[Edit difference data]
==========

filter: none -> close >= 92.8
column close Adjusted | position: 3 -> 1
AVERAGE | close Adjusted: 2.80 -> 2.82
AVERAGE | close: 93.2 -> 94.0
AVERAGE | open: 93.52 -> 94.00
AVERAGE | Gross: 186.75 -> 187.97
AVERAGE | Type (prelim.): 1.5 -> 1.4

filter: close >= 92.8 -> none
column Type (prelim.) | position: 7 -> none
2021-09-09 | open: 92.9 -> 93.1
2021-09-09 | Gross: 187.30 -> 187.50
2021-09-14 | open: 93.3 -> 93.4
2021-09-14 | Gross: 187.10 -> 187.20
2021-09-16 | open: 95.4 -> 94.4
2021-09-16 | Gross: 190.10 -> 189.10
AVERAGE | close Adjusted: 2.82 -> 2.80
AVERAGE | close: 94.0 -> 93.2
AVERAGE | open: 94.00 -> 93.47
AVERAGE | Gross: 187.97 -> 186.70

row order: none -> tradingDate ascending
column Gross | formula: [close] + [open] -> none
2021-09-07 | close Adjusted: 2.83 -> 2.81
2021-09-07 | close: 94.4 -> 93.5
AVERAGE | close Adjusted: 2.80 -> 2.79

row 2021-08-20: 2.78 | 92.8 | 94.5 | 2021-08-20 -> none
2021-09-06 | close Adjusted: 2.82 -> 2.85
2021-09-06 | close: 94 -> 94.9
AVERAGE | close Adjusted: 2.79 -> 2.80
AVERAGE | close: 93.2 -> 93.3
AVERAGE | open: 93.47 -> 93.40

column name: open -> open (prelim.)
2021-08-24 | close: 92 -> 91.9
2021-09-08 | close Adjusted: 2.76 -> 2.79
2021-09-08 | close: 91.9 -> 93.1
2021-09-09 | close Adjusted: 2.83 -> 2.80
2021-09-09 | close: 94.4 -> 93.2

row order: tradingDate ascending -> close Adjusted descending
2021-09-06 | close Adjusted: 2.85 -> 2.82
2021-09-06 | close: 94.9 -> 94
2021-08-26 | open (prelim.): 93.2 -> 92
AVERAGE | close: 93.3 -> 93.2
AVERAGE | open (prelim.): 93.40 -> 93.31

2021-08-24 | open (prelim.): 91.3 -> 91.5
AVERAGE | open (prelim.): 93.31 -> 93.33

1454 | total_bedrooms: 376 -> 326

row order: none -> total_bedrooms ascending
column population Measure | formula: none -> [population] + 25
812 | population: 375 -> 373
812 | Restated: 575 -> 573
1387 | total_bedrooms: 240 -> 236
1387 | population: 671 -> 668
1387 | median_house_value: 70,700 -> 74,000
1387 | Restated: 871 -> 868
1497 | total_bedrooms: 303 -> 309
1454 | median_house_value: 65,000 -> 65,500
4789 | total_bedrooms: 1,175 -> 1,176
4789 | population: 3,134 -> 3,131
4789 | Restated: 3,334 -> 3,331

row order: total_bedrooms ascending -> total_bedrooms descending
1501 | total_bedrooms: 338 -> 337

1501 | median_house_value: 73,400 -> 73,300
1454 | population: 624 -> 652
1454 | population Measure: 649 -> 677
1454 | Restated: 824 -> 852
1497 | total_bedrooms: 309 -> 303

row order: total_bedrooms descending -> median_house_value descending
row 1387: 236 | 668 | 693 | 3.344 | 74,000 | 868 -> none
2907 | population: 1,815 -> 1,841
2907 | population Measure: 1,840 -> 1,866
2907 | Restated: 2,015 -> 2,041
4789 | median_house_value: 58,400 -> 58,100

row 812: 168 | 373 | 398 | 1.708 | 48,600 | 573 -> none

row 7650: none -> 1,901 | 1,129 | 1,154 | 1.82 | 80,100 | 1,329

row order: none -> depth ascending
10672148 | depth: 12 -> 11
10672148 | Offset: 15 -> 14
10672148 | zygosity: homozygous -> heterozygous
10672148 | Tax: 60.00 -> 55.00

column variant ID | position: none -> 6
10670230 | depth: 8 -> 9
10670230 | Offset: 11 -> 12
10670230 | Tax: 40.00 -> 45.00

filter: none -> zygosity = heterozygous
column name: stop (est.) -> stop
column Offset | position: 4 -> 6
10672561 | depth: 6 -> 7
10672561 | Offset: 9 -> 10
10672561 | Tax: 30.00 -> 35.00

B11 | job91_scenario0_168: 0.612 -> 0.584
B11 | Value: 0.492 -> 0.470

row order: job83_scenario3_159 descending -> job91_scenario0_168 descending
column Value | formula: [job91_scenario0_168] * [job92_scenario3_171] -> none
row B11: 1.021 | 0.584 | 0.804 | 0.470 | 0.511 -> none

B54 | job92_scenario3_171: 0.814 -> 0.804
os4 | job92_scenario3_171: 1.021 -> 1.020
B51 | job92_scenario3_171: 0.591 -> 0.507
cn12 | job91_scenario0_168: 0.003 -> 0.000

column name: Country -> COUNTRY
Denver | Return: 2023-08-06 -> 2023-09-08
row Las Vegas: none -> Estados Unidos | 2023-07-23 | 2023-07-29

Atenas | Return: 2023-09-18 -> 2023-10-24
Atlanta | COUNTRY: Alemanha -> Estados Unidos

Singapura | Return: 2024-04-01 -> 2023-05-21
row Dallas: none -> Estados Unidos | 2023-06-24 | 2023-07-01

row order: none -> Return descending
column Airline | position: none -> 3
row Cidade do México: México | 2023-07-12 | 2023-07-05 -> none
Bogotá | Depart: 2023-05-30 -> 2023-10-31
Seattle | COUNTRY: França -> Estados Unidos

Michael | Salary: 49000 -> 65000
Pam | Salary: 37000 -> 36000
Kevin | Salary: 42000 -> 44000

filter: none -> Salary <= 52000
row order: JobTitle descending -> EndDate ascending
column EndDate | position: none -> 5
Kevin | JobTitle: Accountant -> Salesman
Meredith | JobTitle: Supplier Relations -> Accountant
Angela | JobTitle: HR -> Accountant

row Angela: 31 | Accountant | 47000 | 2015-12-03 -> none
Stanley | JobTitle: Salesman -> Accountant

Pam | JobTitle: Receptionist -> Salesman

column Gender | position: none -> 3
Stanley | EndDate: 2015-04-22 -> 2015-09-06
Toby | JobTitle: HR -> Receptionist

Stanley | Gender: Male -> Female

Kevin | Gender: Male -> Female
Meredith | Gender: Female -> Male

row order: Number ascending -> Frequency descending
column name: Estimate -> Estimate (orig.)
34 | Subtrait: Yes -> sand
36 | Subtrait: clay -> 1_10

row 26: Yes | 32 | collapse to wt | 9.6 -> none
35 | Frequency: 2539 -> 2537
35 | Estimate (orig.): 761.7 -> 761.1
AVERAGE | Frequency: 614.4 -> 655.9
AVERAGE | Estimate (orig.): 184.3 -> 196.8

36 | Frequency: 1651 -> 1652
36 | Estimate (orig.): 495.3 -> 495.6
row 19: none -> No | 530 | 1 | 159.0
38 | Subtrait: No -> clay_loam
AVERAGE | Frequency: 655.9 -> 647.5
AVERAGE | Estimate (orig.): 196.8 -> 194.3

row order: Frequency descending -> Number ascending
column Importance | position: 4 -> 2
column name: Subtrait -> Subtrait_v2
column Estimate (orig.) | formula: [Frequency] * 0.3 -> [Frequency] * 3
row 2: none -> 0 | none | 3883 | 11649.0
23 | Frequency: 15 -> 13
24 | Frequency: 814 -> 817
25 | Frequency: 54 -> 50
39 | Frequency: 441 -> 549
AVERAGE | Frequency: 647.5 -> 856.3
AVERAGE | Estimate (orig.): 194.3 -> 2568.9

==========

• _REQUIRED WORK_
Set down, exactly as they appear above, all lines from the one that has "row Dallas: none" down to the one that has "row Angela: 31", including those two and no others.

• _FINAL ANSWER_
row Dallas: none -> Estados Unidos | 2023-06-24 | 2023-07-01

row order: none -> Return descending
column Airline | position: none -> 3
row Cidade do México: México | 2023-07-12 | 2023-07-05 -> none
Bogotá | Depart: 2023-05-30 -> 2023-10-31
Seattle | COUNTRY: França -> Estados Unidos

Michael | Salary: 49000 -> 65000
Pam | Salary: 37000 -> 36000
Kevin | Salary: 42000 -> 44000

filter: none -> Salary <= 52000
row order: JobTitle descending -> EndDate ascending
column EndDate | position: none -> 5
Kevin | JobTitle: Accountant -> Salesman
Meredith | JobTitle: Supplier Relations -> Accountant
Angela | JobTitle: HR -> Accountant

row Angela: 31 | Accountant | 47000 | 2015-12-03 -> none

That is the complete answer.